In late January, given the COVID-19 pandemic that has disrupted the education of Michigan’s 1.5 million students, MDE requested waivers to federal requirements for state summative tests, as well as waivers of associated high-stakes accountability requirements. The accountability waivers were approved on March 26.

State Superintendent Dr. Michael Rice and State Board of Education President Dr. Casandra Ulbrich explained in an OpEd that ran both nationally and in Michigan that it has been a brutally difficult school year for students, parents, and educators and that it would be made worse if schools are forced to spend a good portion of the spring on Michigan’s year-end state summative tests when teachers could better spend that time working with their students.

As an alternative to the state summative tests, MDE argued that locally chosen and administered national benchmark assessments, required by state law last summer for this school year, would be more beneficial in providing parents and educators with the knowledge of where children are academically and to help target resources and supports as a result.

Dr. Rice noted the following regarding the denial of the assessment waiver request:

“With its decision today to deny Michigan’s request to waive M-STEP testing in the midst of the pandemic, USED continues to demonstrate its disconnect from conditions in public schools in Michigan and across the country. Michigan has the highest rates of recent COVID-19 cases and recent cases per 100,000 in the nation at the moment. Our state legislators and governor had the foresight to require districts to administer benchmark assessments in the fall and in the spring of this school year to provide data to educators and parents and to help target resources, interventions, and supports to students in districts. USED even canceled its own assessment—the National Assessment of Educational Progress—in November, an acknowledgement of the pandemic at that time.

“For a state that has mandated benchmark assessments this year to inform educators and parents of where students are in reading and math, USED’s lockstep allegiance in a pandemic to state summative assessments such as M-STEP is simply fidelity to two decades of education policy drift under the federal No Child Left Behind Act and its uncreative and still punitive offspring. 

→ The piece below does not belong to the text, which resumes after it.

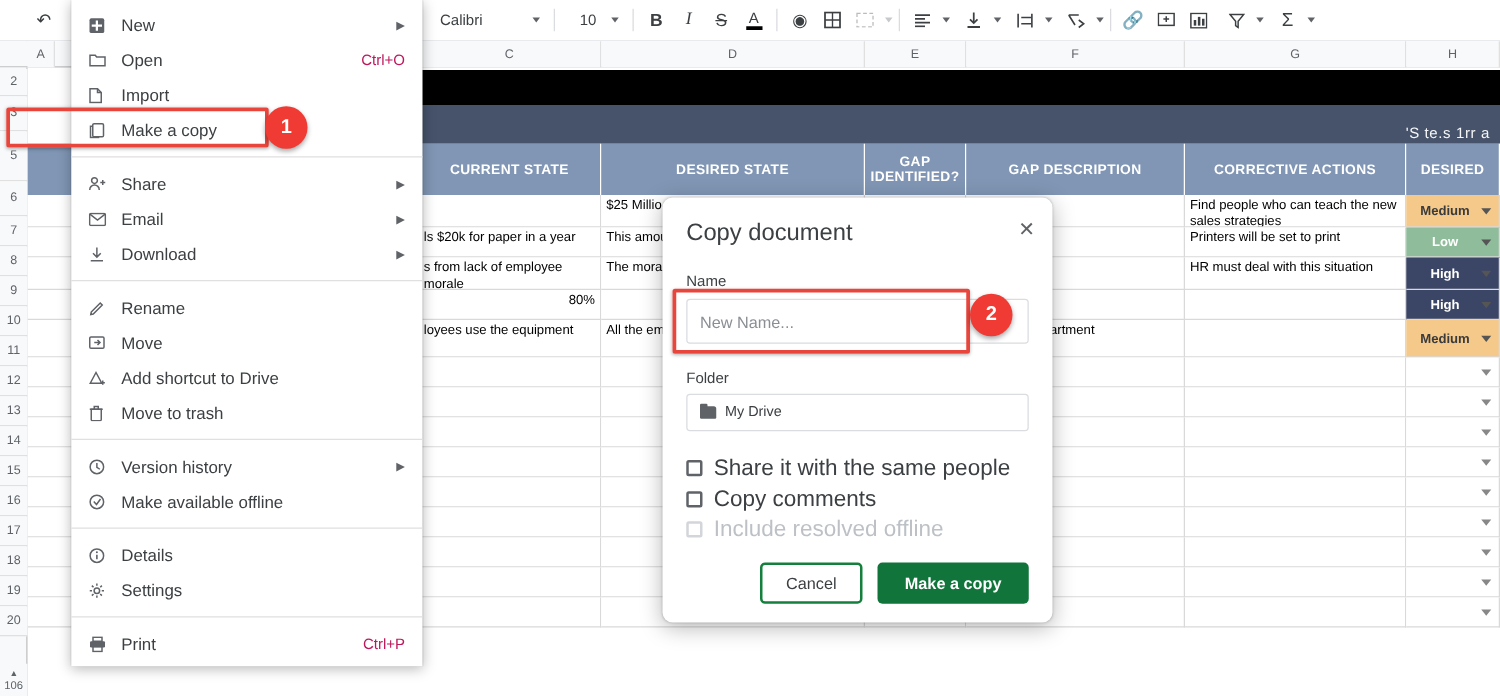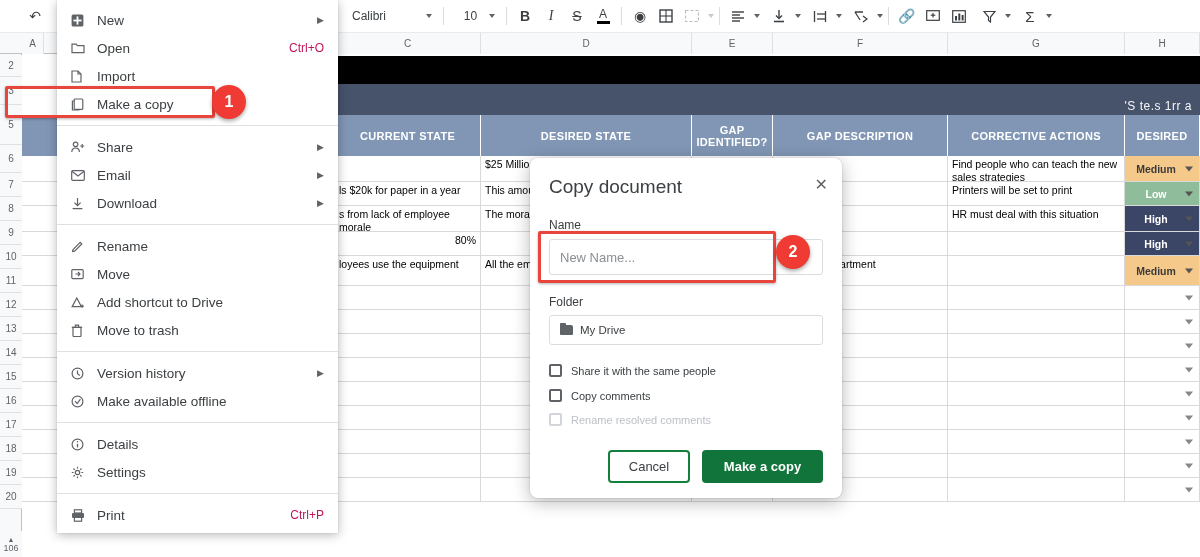"Share it with the same" .cbrow { font-size: 11px -> 18px }
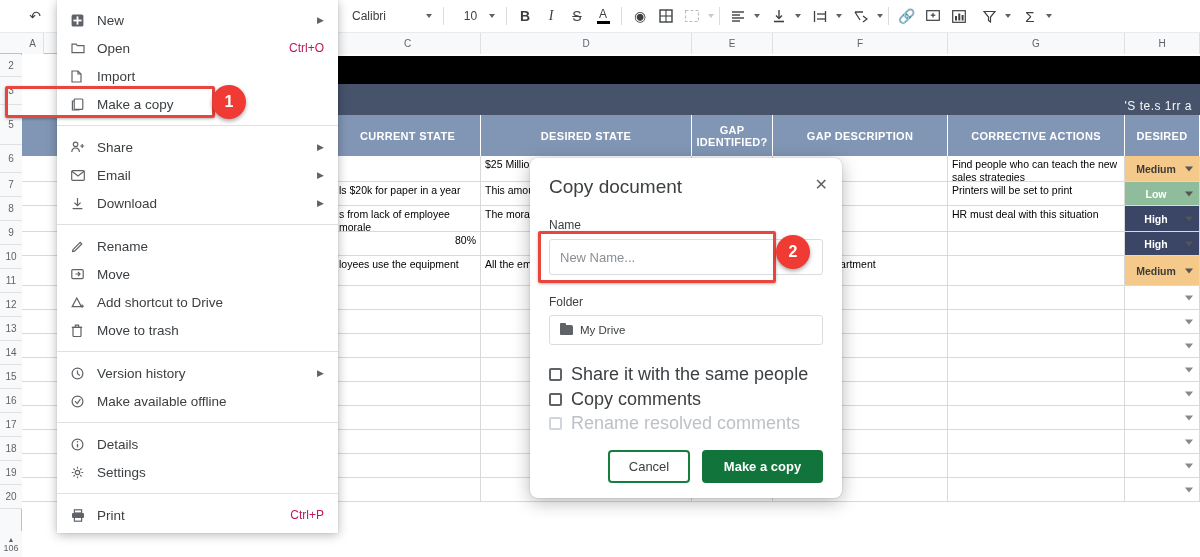"Rename resolved comments" span { text: Rename resolved comments -> Include resolved offline }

“Is it any wonder that educators are leaving the profession when, in a pandemic, USED insists that Michigan use time, which should be dedicated to children’s social emotional and academic growth, to test a portion of its students to generate data that will inform precisely nothing about our children’s needs that we won’t already know more substantially and quickly with benchmark assessments this year?”

State Board of Education President Dr. Casandra Ulbrich also had sharp criticism of USED’s decision.

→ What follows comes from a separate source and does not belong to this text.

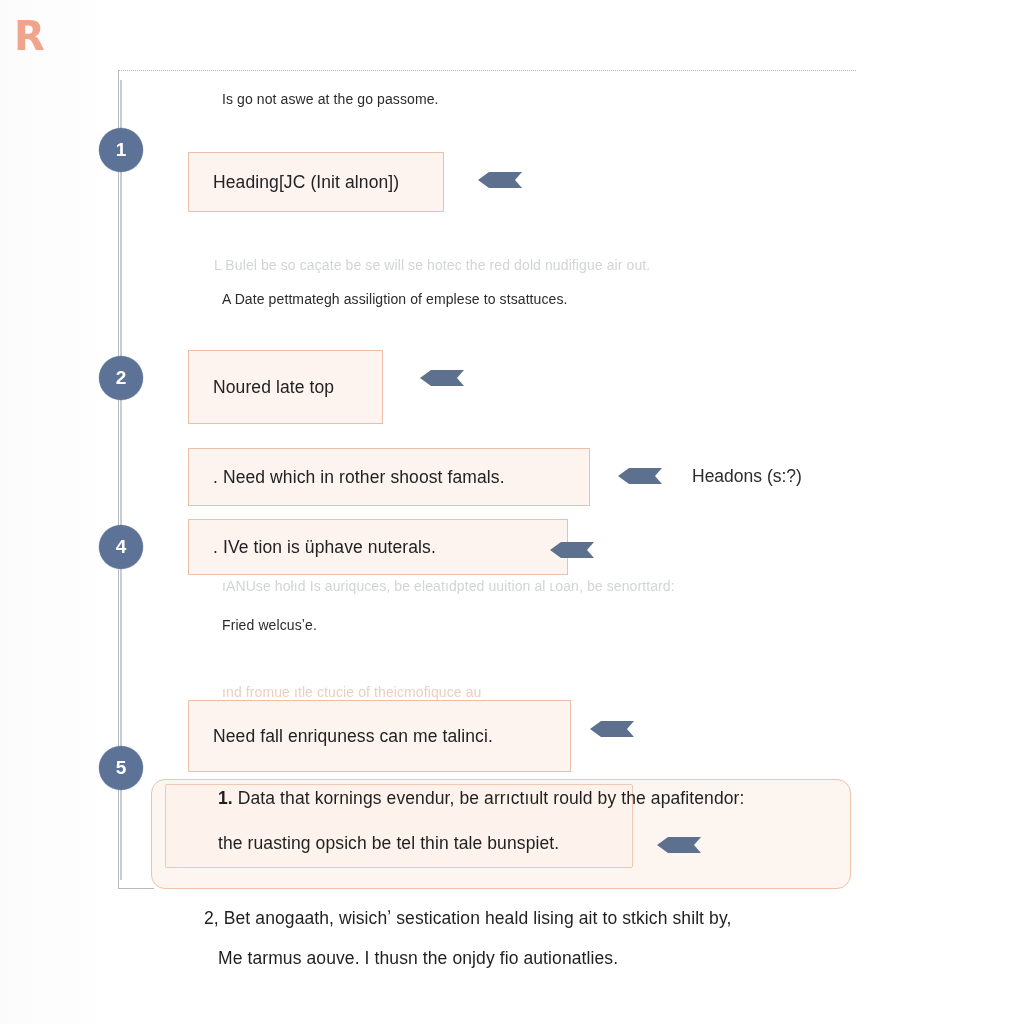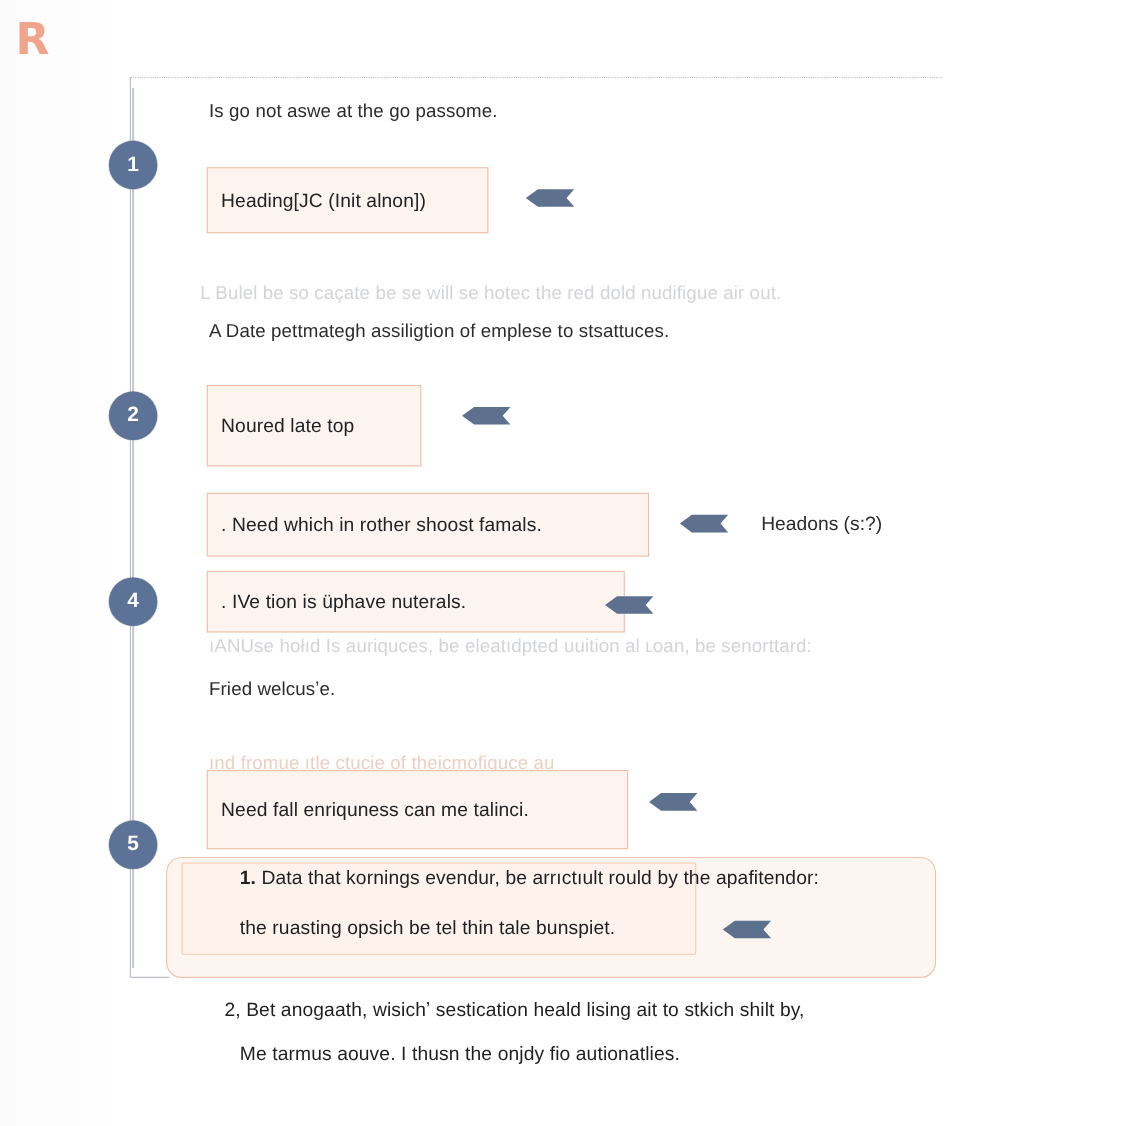"Is go not aswe at" .line { font-size: 17px -> 14px; margin-left: none -> 32px }
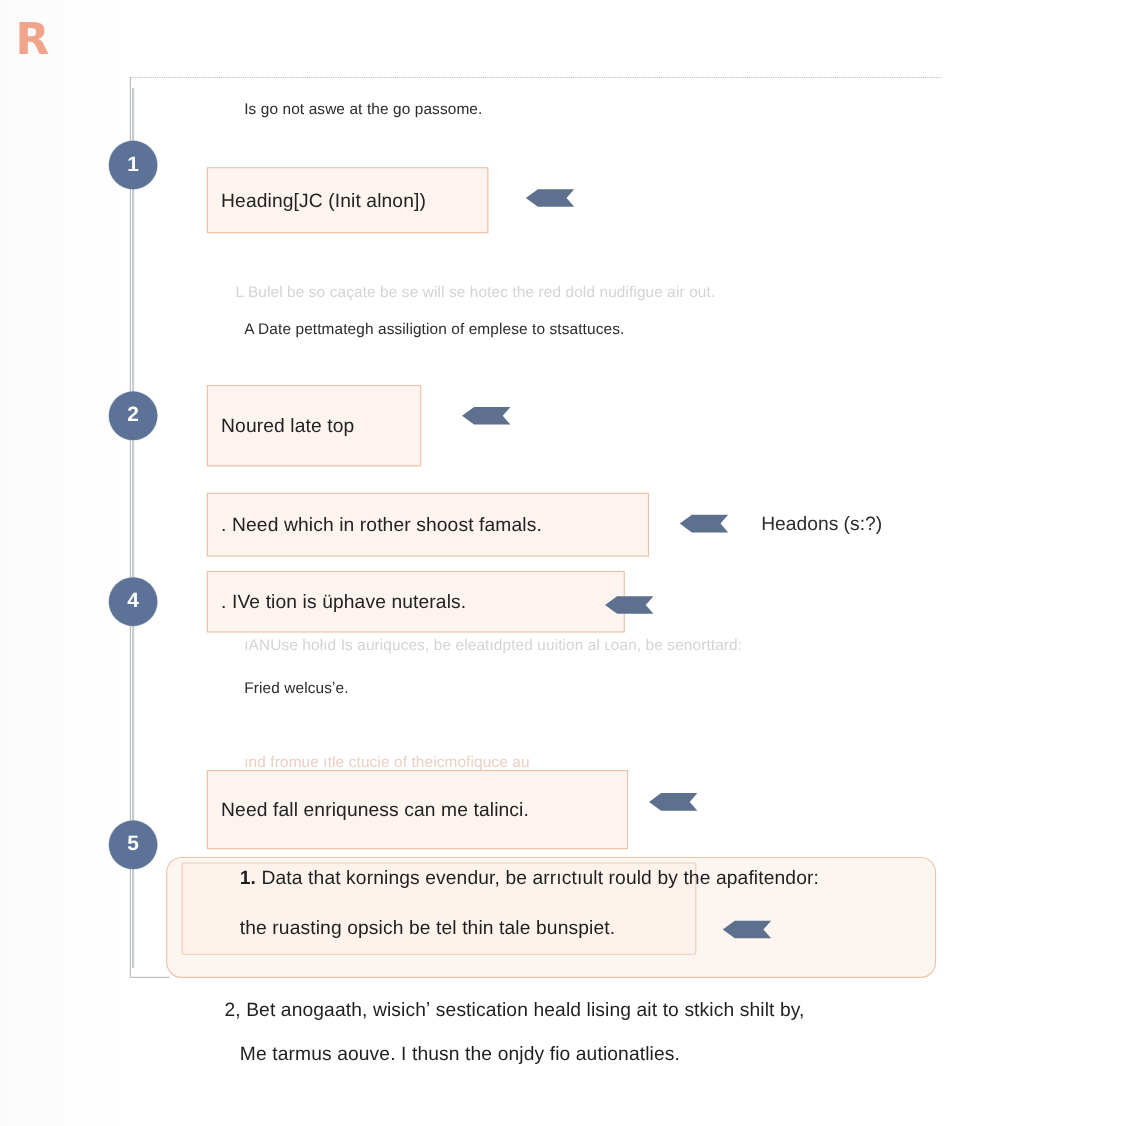"Heading[JC (Init alnon])" .hbox { padding-left: 12px -> 24px }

“This is beyond disappointing. It's shameful,” Dr. Ulbrich said. “USED had an opportunity to do the right thing for the right reasons, and instead chose to appease special interests rather than support students. Michigan citizens, educators and parents will get virtually no useful and actionable information from this year’s state tests. It would be shameful now if the state legislature used these 'results' to impose negative consequences on children or schools.”

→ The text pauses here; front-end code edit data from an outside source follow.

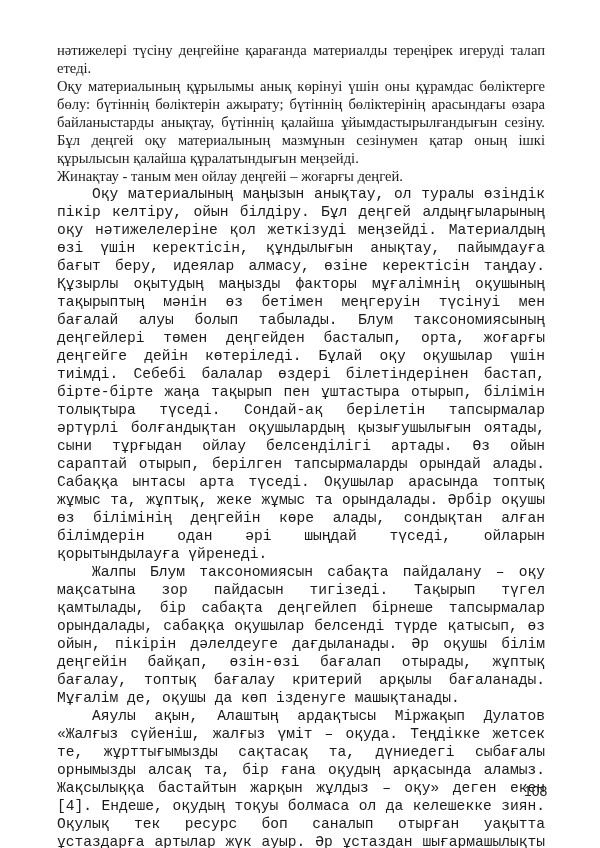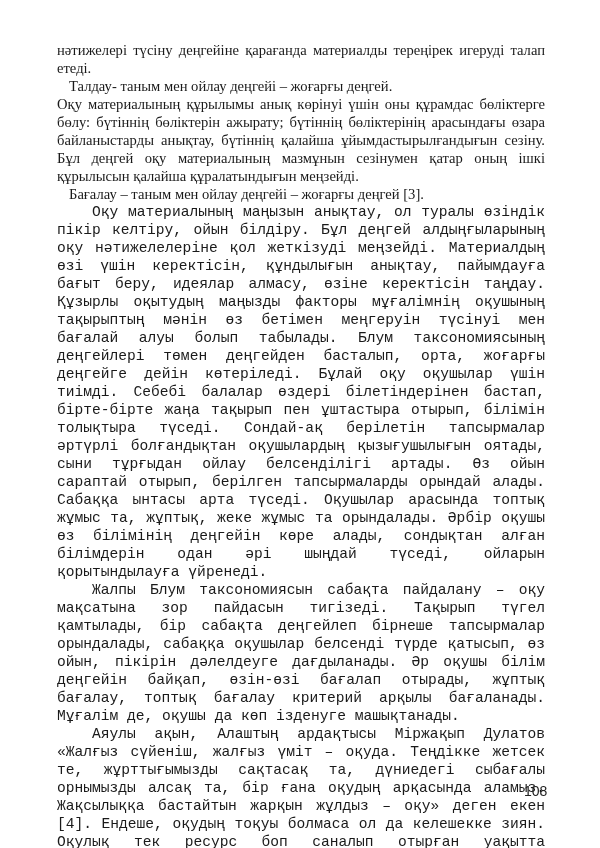"Талдау- таным мен ойлау деңгейі" p.p { html: <p>Талдау- таным мен ойлау деңгейі – жоғарғы деңгей.</p> -> none }
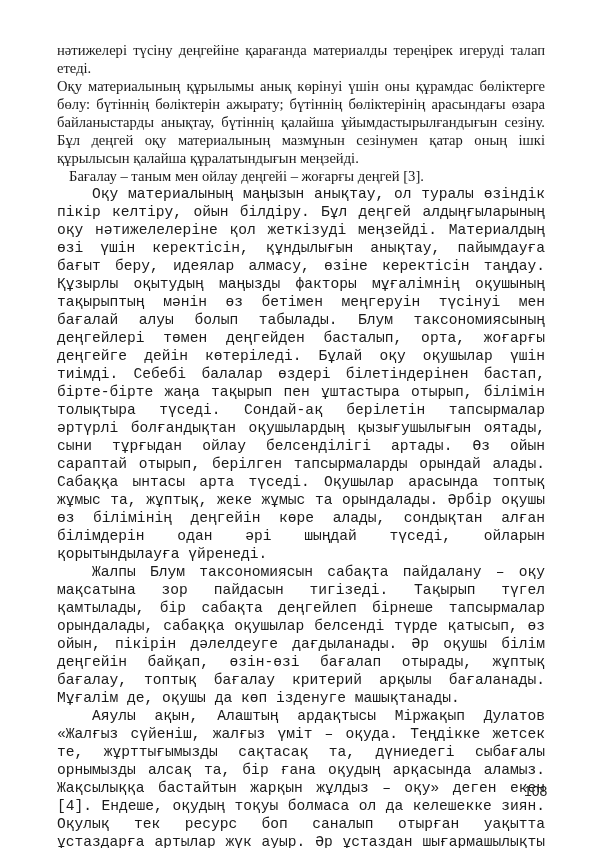"Жинақтау - таным мен ойлау" p.p { html: none -> <p>Жинақтау - таным мен ойлау деңгейі – жоғарғы деңгей.</p> }
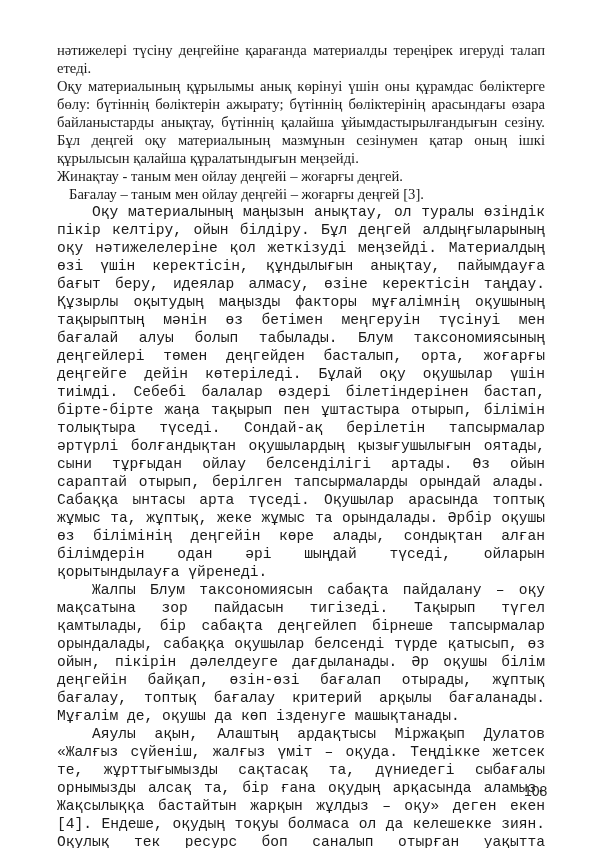"Бағалау – таным мен ойлау" p.p { html: <p>Бағалау – таным мен ойлау деңгейі – жоғарғы деңгей [3].</p> -> none }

With USED denying Michigan’s request to waive the federal requirement for state summative assessments, local school districts will be expected to administer the state tests as scheduled. These tests include M-STEP for students in grades 3-8; PSAT 8/9 for students in 8th grade; MME, including SAT, for students in 11th grade; MI-ACCESS for students receiving special education services in grades 3-8 and 11; and WIDA for students in English learner programs in grades K-12.

MDE has informed school districts that during the COVID-19 pandemic, it does not support requiring otherwise remote or virtual students to be brought into school solely for the purpose of state assessment. Districts will have to offer remote or virtual students the opportunity to come into school to take the appropriate state summative assessments. However, those remote-only students will not be required to come into school for the sole purpose of taking the assessments.